FIFA 14 is set to be a launch title for both PS4 and XBox One, according to FIFA 14 next-gen Producer, Santiago Jaramillo. At the recent E3 2013 conference in Los Angeles, Gaming Illustrated witness a presentation on many of the new features and enhancements FIFA 14 has to offer, thanks to the upgraded power behind the new consoles from Sony and Microsoft. In an exclusive interview with our site, Jaramillo discusses what the Ignite Engine will allow players to do in FIFA 14 that they simply cannot do on previous editions, some of the great new features recently announced as well as some of the thought process that has gone into a two year development cycle for FIFA 14.
FIFA 14 was one of the choice few that took home a “Best of E3 2014″ award. The FIFA 14 release date will be on September 24 for current generation consoles.
Sean: This is Sean Gibson, gamingillustrated.com, at E3 2013 checking out FIFA 14. I’m also here with Ryan Bloom, Ryan, say hi.
Sean: If you could introduce yourself and your role with the FIFA 14 team.

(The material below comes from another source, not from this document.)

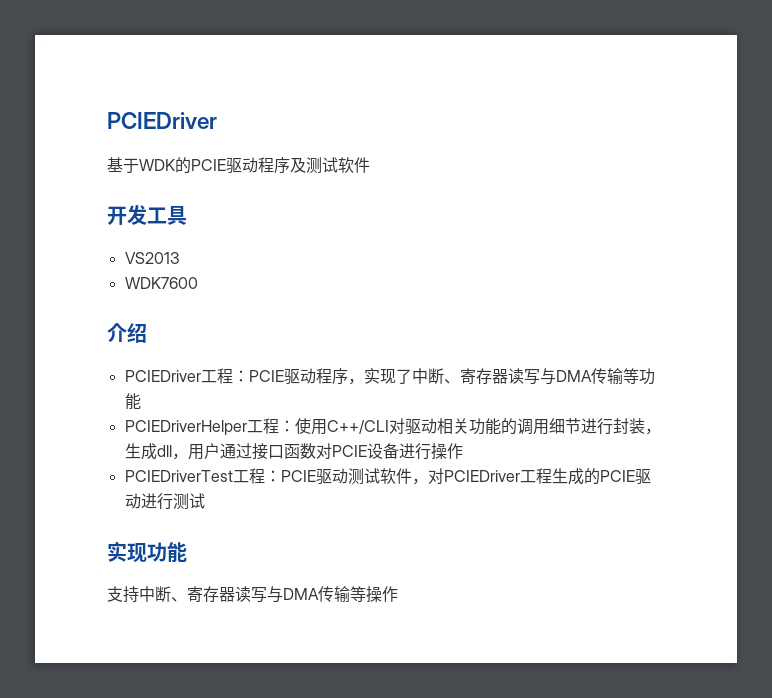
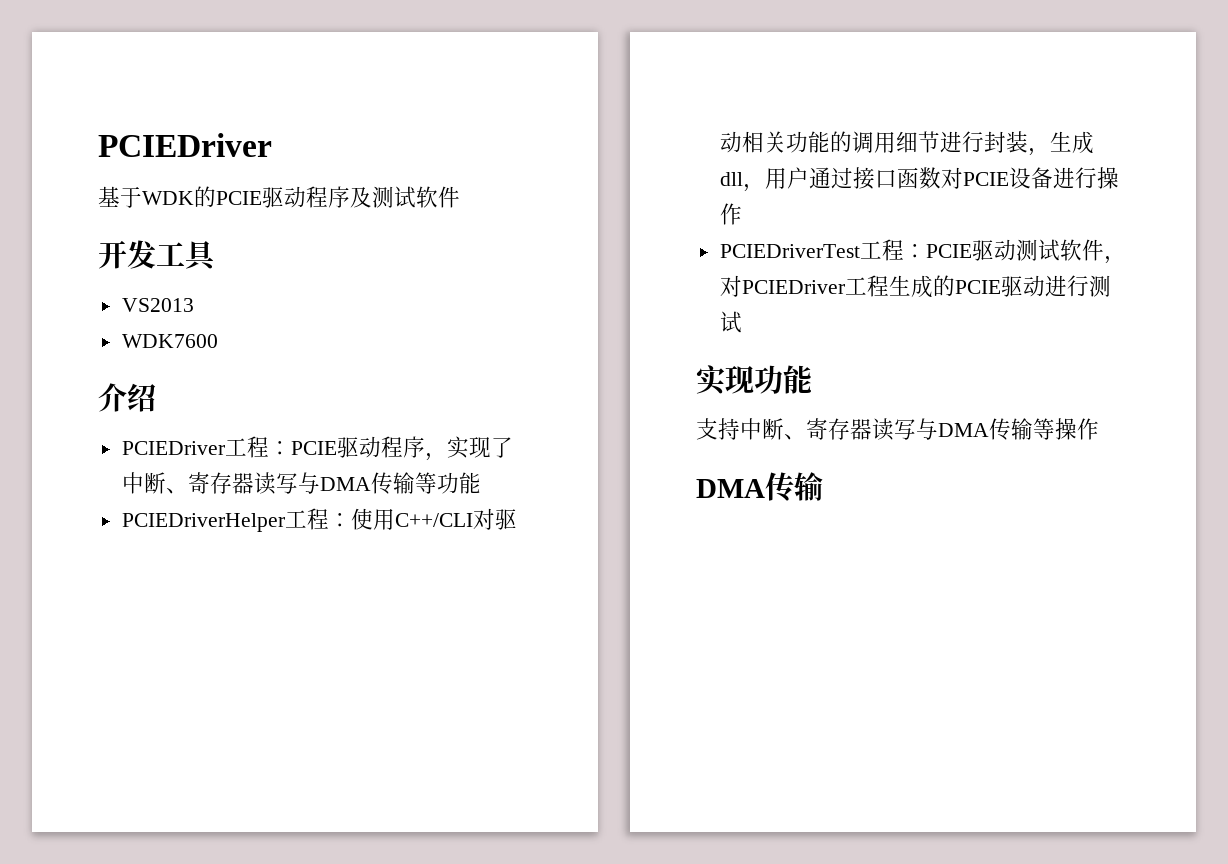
(398, 594) none -> [696,472,823,502] // DMA传输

Santiago: I am Santiago Jaramillo and I’m a producer for FIFA 14 on the Next-Gen consoles, Xbox One and Playstation 4.
Sean: I think you win most popular section here at the EA Sports quadrant. Certainly that is the case with the international press but the American press are just in love with the work we are seeing. The Ignite Engine is the big thing with FIFA 14. Talk a little bit about the highlights that fans should be aware of with Ignite.
Santiago: Ignite is what’s allowing us to really harness the power of the new consoles. Much more processing power, much more memory so we have tons and tons of animations that we don’t have in the Gen 3 title, which means that when you’re playing the game you see these really cool animations that get played back at a much more realistic speed. They look more real and there’s a lot more variety of them. Headers, volleys, the way players run, the way they fight for the ball, everything just looks amazing. It looks Next-Gen.

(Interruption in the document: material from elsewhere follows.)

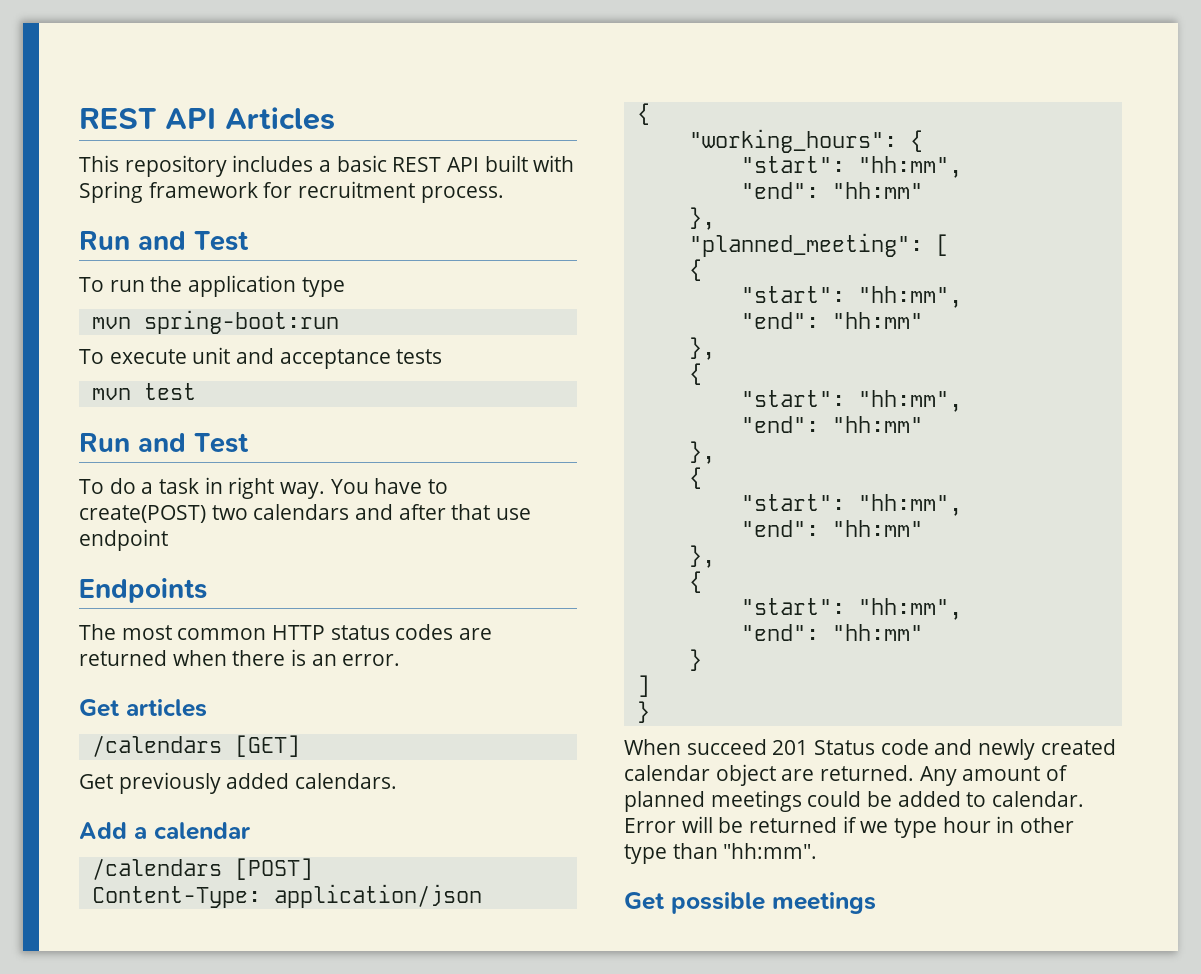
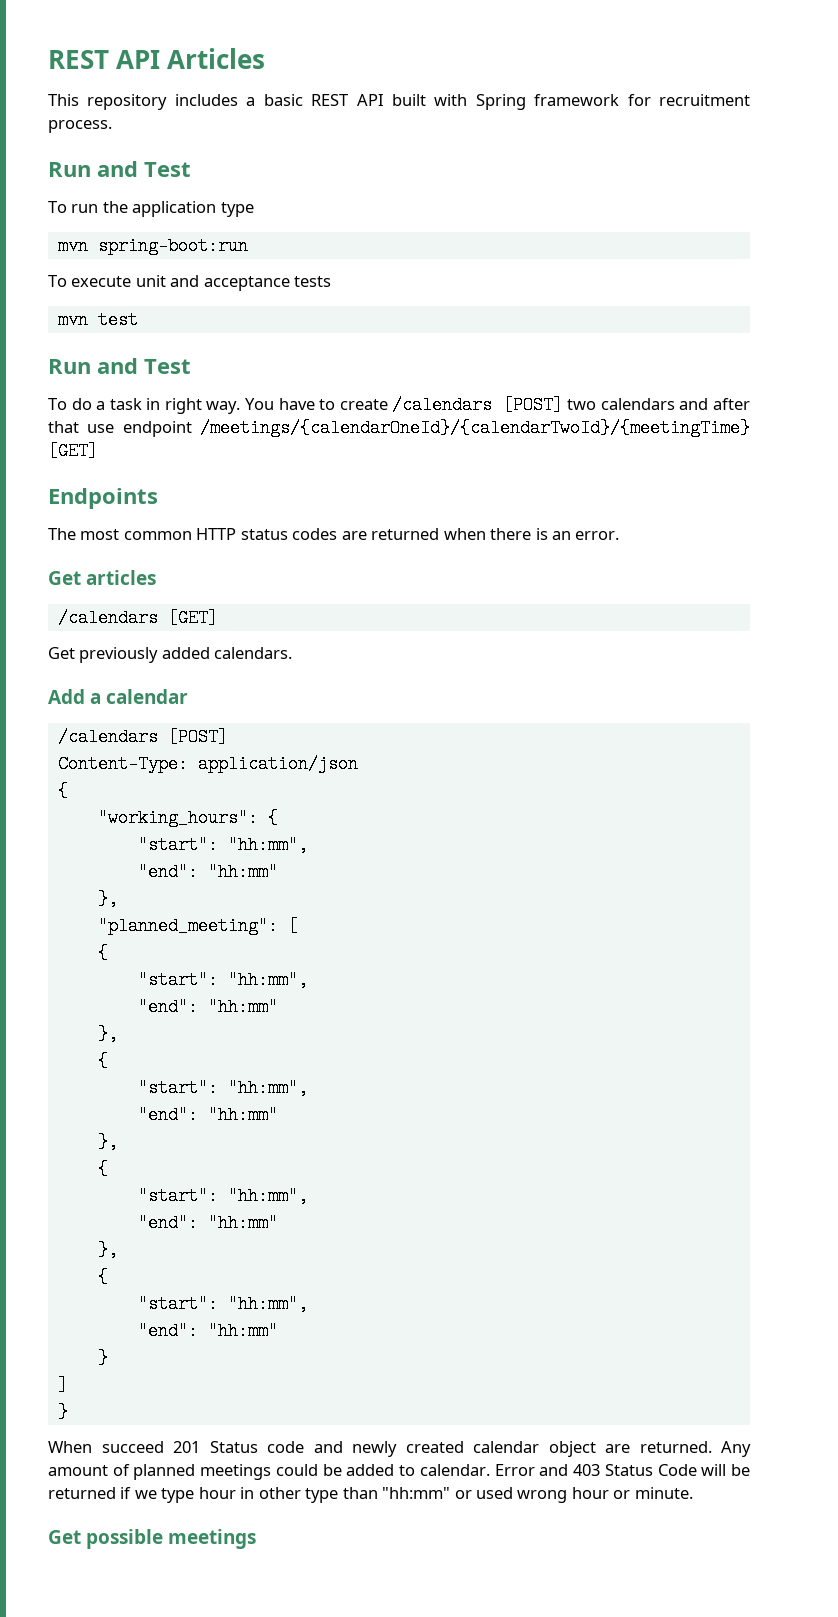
[79,505,206,523] create(POST) -> [339,396,563,414] create /calendars [POST]
(168, 540) none -> [200,419,750,437] [48,442,98,460] /meetings/{calendarOneId}/{calendarTwoId}/{meetingTime} [GET]
(676, 825) none -> [539,1464,697,1476] and 403 Status Code
[723,843,818,859] "hh:mm". -> [382,1487,693,1503] "hh:mm" or used wrong hour or minute.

On top of that, we know that one of the areas where we’ve been a little bit lacking in previous years is the visual quality of everything outside of the pitch. The players look great, the pitch looks great but the crowd… they didn’t look very good. The stadium elements weren’t very good. We are investing a lot of our time and our visual power that we have with the new consoles on a new 3D crowd. Something that you will see it in FIFA 14 is that it just looks something like you’ve never seen in FIFA before. Now they are really part of the action, the way they react to the plays, the way they jump, the way they look is just looks like the stadium is finally filled with human beings and not with just cardboard cut ups.
On top of that our gamers are hardcore and are very particular. They pay a lot of attention to detail. They like things like having ball boys to give you the ball back. We’re adding that to FIFA 14 in Next-Gen. [Our fans] are always asking for substitutes to be warming up and you see them warming up now. All those things are little pieces of detail that we are adding to create an atmosphere in the stadium that feels like what you see when you go to a real life match.
On top of that then we are building stadium exterior, I think it was about six seven stadiums for the first year, like Manchester City, we have Old Trafford for Man United, I think we have Emirates. We are going to have a few stadiums so that when you go into the game it doesn’t just start looking down at the grass, it starts with going into the game and you see where the stadium is with effect to the city and you see some life there. It’s what we call living worlds.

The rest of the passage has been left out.